While many survivors desire justice, the law and order portion of surviving is limited, if it exists at all, compared to disclosing to loved ones, getting triggered in public, reevaluating relationships with victim-blamers, having tough conversations about consent, negotiating how to keep a job and housing with lowered productivity – all things Arabella has worked through over the course of the season. Viewers may want to see fire and brimstone, but that would be unrealistic. It also might not even help. And as the various scenarios played out, presumably all versions of how it could have gone down plucked from Arabella’s mind, it’s not like survivors haven’t thought about this before. Instead, a part of her heals and moves on. She doesn’t forget, but she’s not in crisis or living on a knife’s edge anymore. She has enough psychic distance to write her book. She can put her friends’ needs above her own again, when they need her.
The ending may not feel satisfying to everyone, but it’s real. It certainly resonates with me, in spite of the somewhat stressful, chaotic nature of watching her spend so much time in the presence of her perpetrator. These are all very real dynamics that are playing out all the time, and the public conversation is catching up to that.

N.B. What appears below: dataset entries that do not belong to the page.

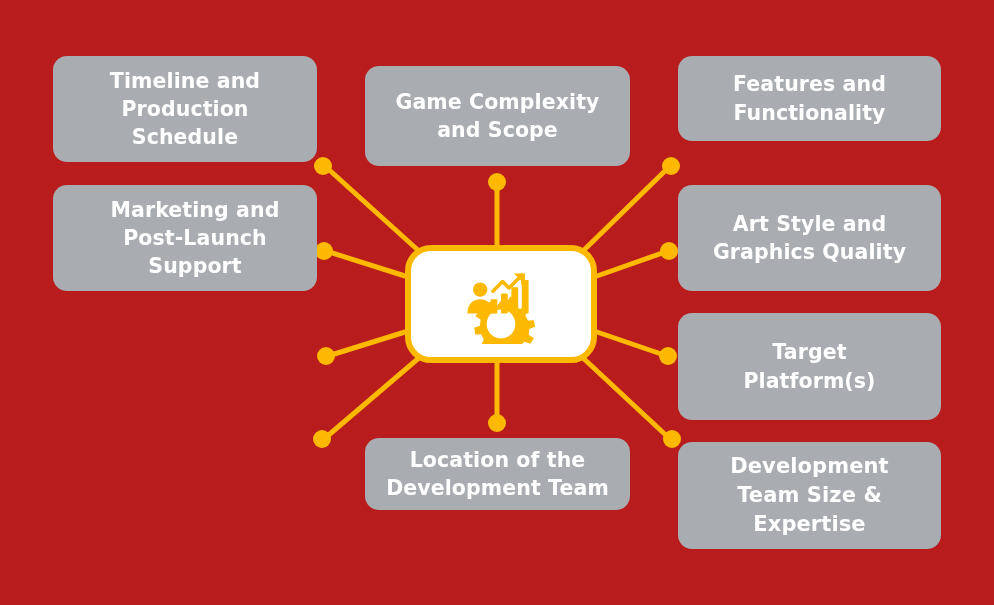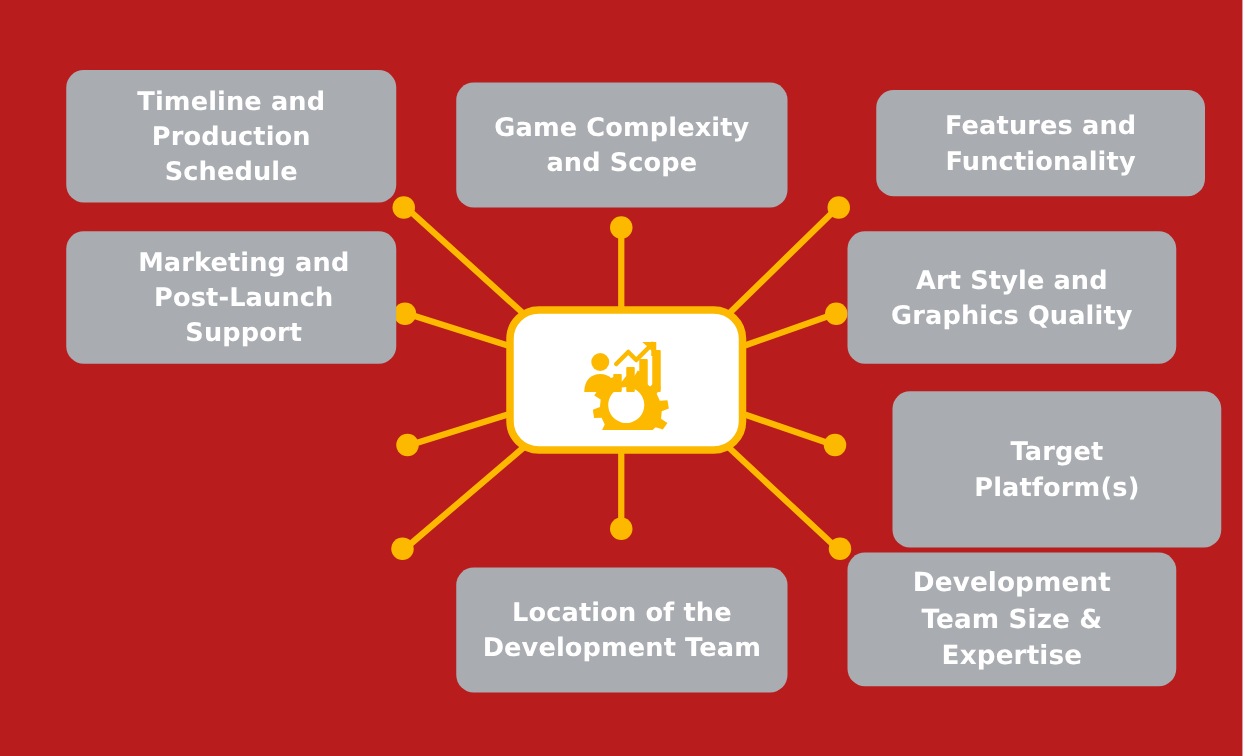"Features and" #node-features { left: 701px -> 678px; margin-top: 16px -> none }
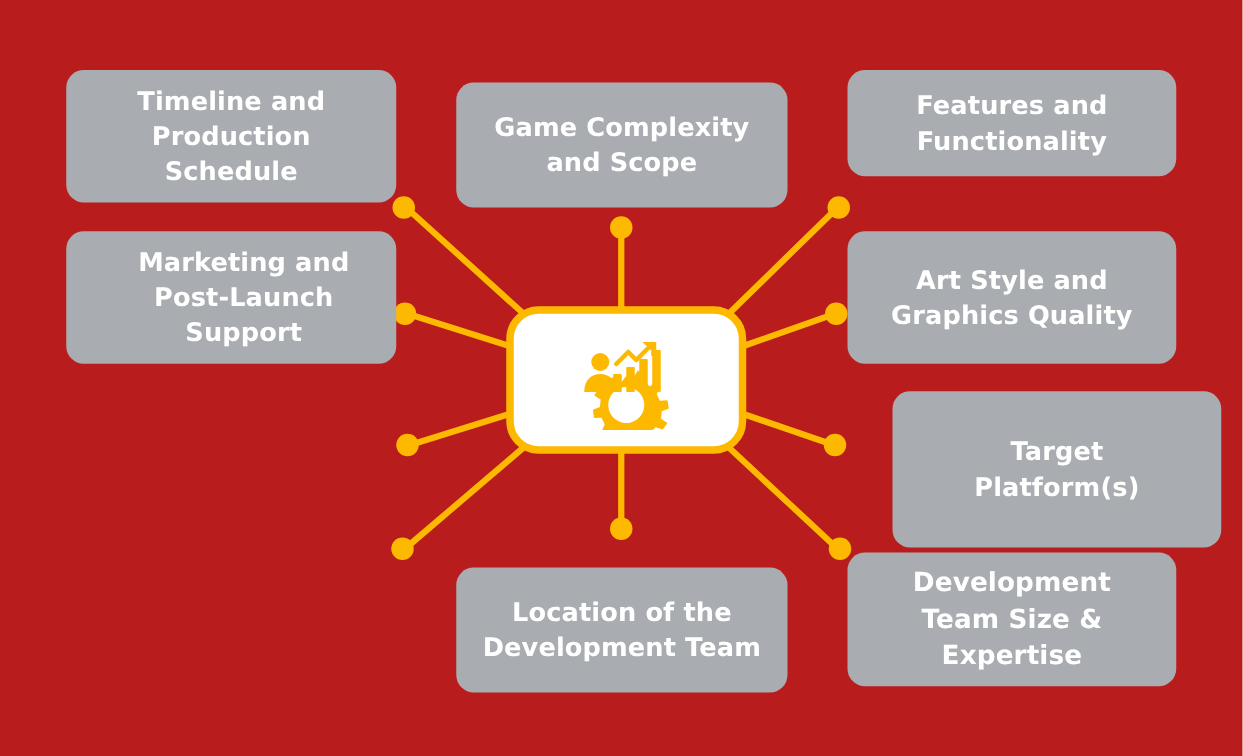"Target" #node-platform { height: 125px -> 107px; margin-left: 36px -> none }
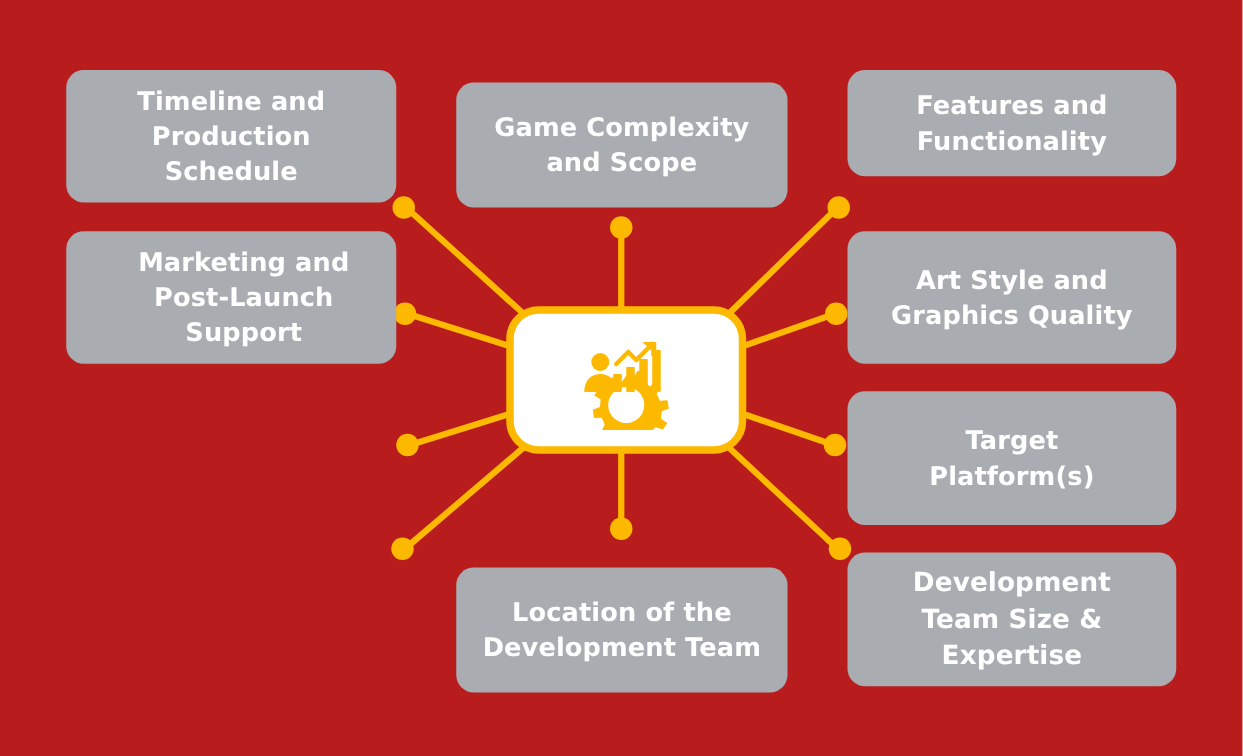"Location of the" #node-location { height: 100px -> 72px; top: 454px -> 438px }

It’s time that our media did too, rather than retreading the same old ground, but it’s not altogether surprising that only someone who’s thought about the topic so deeply would know how. The world of surviving sexual violence is rich with stories and experiences, if only people would actually look. That’s why it’s so frustrating to see the same stories told about this topic over and over again. But when survivors like Michaela Coel are in the driver’s seat, everything changes for the better. In I May Destroy You, she slices through the quaint stories we’re used to hearing, in favor of nervy narratives that reveal queasy truths we might not yet be ready for. One might assume that the show’s title is the perpetrator speaking to Arabella, or vice versa. But as we the audience hide from the truth about rape culture, wrapped up cozily in our own myths and assumptions, it turns out the title is the voice of Coel, speaking head on to all of us, with a glint in her eye.